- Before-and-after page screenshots

********************

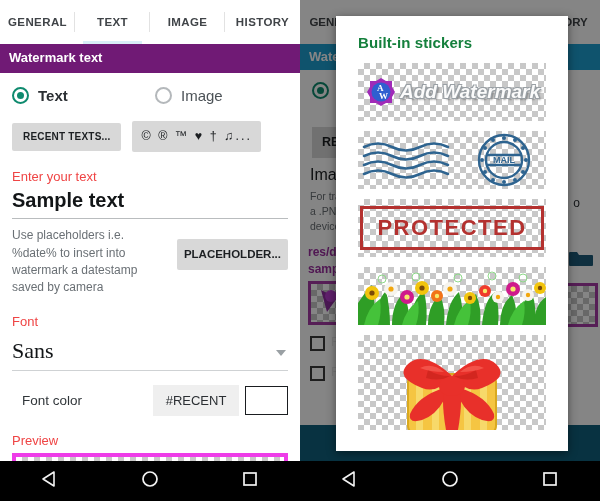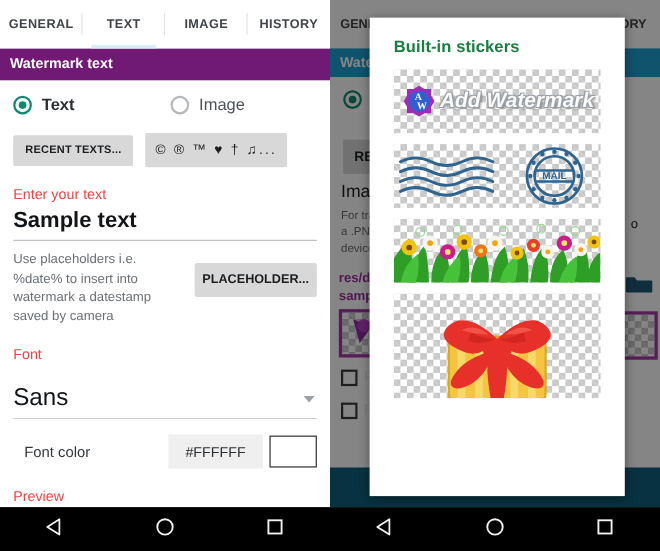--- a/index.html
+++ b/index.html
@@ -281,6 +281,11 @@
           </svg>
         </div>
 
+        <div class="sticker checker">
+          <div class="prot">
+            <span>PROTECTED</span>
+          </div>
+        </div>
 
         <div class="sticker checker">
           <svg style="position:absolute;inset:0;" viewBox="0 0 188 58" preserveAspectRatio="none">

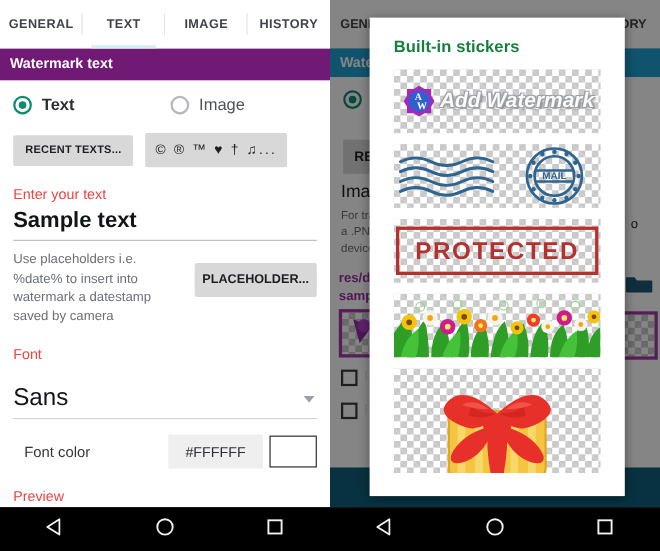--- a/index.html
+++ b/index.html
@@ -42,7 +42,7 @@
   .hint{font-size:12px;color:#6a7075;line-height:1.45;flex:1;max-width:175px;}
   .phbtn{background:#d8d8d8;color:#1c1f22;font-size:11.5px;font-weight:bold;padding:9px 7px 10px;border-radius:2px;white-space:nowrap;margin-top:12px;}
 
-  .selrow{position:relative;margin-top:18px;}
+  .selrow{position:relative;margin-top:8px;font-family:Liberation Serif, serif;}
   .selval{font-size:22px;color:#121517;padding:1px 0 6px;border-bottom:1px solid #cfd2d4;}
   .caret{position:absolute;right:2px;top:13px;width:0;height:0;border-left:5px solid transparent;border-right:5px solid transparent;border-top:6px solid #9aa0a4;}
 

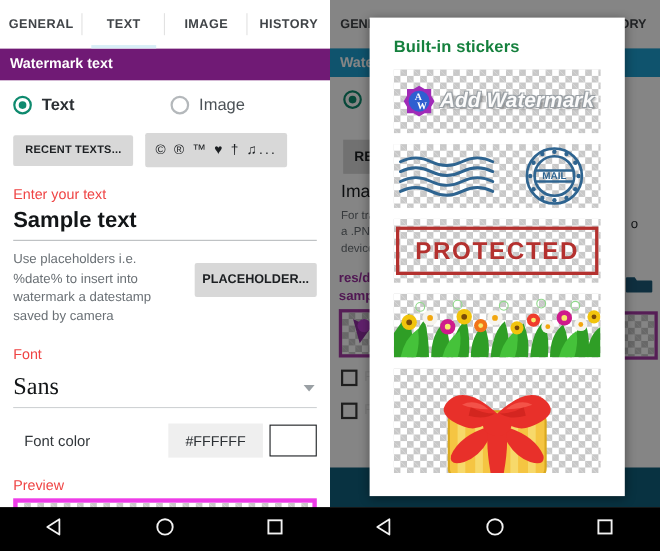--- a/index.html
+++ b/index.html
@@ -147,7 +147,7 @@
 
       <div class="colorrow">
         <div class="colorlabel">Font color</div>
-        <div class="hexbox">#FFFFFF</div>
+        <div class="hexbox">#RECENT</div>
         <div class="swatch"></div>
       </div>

********************

- Problem
Set down word for word the lines from the opening of the entries above through the line that contains "0 6px;border-bottom:1px solid", and omit every picture.

- Response to the task
--- a/index.html
+++ b/index.html
@@ -281,6 +281,11 @@
           </svg>
         </div>
 
+        <div class="sticker checker">
+          <div class="prot">
+            <span>PROTECTED</span>
+          </div>
+        </div>
 
         <div class="sticker checker">
           <svg style="position:absolute;inset:0;" viewBox="0 0 188 58" preserveAspectRatio="none">

--- a/index.html
+++ b/index.html
@@ -42,7 +42,7 @@
   .hint{font-size:12px;color:#6a7075;line-height:1.45;flex:1;max-width:175px;}
   .phbtn{background:#d8d8d8;color:#1c1f22;font-size:11.5px;font-weight:bold;padding:9px 7px 10px;border-radius:2px;white-space:nowrap;margin-top:12px;}
 
-  .selrow{position:relative;margin-top:18px;}
+  .selrow{position:relative;margin-top:8px;font-family:Liberation Serif, serif;}
   .selval{font-size:22px;color:#121517;padding:1px 0 6px;border-bottom:1px solid #cfd2d4;}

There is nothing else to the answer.